If the Brits had Wagatha Christie and the Yanks had the Depp-Heard defamation case, then Spring Street’s answer to a (minor) celebrity trial has kicked off in the Federal Court, where ousted Liberal MP Moira Deeming is suing party leader John Pesutto.

The handbags may be less expensive, and the players less high profile – as evidenced by barristers repeatedly mispronouncing the names of MPs – but the trial is threatening to have long-lasting consequences for the Victorian Liberal Party.

Moira Deeming (right) and her barrister, Sue Chrysanthou, arrive at court on Wednesday.

Moira Deeming (right) and her barrister, Sue Chrysanthou, arrive at court on Wednesday.Credit: Jason South

Over the course of three weeks, Justice David O’Callaghan is being asked to decide whether Pesutto defamed Deeming as a Nazi sympathiser or white supremacist.

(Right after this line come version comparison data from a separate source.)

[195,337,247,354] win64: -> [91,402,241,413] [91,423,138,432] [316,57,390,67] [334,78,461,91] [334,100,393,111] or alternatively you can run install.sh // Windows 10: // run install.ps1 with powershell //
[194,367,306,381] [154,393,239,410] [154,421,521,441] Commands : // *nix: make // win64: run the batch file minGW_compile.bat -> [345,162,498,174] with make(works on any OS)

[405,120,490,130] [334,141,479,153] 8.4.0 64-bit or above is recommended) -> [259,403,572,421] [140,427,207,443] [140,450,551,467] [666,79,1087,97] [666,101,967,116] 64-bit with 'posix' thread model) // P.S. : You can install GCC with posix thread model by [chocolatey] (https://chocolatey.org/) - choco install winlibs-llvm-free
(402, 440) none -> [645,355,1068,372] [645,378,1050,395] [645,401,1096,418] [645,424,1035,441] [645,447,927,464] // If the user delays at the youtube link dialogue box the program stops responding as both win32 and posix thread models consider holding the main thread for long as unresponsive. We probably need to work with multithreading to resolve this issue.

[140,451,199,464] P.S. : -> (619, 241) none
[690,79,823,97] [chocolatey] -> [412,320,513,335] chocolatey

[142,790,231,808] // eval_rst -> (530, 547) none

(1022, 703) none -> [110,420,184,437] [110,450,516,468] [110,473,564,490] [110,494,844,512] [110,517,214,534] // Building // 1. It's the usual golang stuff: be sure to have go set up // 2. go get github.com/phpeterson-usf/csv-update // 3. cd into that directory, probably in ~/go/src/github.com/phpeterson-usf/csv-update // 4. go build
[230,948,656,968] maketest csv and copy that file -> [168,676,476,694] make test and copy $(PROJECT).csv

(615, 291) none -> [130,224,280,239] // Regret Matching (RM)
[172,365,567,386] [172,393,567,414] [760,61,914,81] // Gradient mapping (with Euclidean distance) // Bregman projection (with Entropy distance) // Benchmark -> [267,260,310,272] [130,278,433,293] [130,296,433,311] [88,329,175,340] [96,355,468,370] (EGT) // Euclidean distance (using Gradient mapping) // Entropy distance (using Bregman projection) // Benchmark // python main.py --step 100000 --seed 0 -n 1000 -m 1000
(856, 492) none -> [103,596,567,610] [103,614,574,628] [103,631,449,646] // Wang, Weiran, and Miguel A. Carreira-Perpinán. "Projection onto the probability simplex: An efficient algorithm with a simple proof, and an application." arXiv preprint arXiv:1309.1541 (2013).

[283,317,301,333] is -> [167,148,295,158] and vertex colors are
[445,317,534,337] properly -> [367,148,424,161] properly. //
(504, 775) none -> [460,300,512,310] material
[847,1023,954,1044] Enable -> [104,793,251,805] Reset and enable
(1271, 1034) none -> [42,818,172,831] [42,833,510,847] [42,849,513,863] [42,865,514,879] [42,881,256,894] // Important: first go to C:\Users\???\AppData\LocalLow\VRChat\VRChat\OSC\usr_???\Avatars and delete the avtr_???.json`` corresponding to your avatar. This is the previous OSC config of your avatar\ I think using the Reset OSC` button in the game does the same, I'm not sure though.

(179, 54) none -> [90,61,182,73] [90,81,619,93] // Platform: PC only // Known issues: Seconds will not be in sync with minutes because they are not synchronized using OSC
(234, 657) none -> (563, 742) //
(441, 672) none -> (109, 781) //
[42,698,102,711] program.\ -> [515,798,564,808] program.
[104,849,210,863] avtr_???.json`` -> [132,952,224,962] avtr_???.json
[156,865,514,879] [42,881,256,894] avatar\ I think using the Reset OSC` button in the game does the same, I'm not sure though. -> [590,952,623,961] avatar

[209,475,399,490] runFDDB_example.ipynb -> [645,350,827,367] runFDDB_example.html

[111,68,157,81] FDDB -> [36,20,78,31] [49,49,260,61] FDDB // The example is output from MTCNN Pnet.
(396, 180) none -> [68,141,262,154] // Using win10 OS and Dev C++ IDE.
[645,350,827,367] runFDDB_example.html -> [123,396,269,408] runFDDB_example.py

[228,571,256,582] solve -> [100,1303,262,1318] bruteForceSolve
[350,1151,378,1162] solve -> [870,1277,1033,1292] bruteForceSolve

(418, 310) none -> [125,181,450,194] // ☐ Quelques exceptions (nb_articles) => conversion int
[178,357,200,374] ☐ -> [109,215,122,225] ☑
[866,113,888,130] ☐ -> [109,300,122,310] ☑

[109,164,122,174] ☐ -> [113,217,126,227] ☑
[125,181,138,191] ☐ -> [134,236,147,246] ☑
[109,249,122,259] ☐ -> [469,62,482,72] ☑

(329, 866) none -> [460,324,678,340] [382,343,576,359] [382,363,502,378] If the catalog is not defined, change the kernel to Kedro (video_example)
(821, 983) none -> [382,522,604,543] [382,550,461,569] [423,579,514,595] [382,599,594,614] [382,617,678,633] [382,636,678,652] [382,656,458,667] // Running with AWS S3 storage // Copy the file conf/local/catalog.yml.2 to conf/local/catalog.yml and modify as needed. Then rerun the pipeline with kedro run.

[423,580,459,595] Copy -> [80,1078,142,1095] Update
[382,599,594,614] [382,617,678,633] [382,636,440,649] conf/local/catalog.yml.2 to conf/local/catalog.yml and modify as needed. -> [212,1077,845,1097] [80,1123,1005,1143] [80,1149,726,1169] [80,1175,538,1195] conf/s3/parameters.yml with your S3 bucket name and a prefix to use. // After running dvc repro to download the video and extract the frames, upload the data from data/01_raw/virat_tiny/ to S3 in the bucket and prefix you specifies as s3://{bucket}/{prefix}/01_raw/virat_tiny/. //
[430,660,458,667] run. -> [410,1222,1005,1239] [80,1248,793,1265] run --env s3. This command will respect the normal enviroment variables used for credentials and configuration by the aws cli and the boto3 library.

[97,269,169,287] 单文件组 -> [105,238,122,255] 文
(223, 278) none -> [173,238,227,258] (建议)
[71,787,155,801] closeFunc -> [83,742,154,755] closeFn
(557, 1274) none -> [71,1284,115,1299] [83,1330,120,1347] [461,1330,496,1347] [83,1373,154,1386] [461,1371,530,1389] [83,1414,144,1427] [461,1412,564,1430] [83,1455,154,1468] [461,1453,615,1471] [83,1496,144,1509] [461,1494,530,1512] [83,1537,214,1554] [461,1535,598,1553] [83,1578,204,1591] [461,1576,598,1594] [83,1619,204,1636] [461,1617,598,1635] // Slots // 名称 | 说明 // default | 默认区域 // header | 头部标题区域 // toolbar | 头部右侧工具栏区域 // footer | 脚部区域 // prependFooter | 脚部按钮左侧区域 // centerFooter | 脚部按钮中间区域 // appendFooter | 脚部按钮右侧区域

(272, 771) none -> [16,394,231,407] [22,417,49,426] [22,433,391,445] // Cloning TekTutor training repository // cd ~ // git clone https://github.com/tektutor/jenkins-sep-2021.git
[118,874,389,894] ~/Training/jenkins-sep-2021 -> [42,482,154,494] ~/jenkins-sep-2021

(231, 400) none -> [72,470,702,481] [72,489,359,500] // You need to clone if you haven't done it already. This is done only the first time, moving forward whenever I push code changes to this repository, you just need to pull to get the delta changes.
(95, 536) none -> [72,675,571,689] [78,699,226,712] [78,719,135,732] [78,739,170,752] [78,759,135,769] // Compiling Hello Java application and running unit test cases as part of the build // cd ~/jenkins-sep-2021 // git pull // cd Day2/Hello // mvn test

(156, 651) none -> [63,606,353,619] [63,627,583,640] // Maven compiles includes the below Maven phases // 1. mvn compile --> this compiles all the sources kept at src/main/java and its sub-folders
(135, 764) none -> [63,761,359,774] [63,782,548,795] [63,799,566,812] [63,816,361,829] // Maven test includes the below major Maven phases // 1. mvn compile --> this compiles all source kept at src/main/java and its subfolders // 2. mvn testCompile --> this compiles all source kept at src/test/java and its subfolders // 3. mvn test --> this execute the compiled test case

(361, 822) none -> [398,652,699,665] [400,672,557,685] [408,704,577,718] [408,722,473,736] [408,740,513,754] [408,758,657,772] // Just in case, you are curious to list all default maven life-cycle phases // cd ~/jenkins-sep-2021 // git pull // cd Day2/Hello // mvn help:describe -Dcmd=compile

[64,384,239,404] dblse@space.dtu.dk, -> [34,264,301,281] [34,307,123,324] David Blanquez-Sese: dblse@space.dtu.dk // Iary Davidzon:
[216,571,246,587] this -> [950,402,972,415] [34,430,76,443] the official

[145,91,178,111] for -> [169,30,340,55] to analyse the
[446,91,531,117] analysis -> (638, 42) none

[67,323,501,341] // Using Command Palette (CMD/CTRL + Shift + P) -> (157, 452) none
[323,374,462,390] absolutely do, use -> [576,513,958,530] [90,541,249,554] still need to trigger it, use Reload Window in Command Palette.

Or, as Deeming’s lawyer Sue Chrysanthou, SC, so succinctly put it, was she “tarred with the Nazi brush”.

On the other side, the methodical cross-examination of barrister Dr Matthew Collins, KC, suggested that Deeming could have perhaps prevented some of the harm to her reputation by being ever so slightly more curious about the company she keeps.

To make her case, Chrysanthou – who has represented a string of actual celebs like Geoffrey Rush and Lisa Wilkinson – has presented Deeming as a mum from the suburbs who was so respected by her colleagues that she was given the apparently “prestigious” position of Liberal Party whip in the Legislative Council.

Perhaps not the best example of loftiness in a chamber of just 12 Liberals.

With the greatest respect to O’Callaghan, his verdict in this defamation case is likely to be inconsequential to the broader political ramifications of a trial that is threatening to churn up and spit out federal and state MPs over the next few weeks.

After just four days in court, the public has already been treated to some embarrassing snippets of Liberal life on Spring Street, such as James Newbury’s anti-duck-hunting stance, which – according to Deeming – is threatening to “break up the Coalition”.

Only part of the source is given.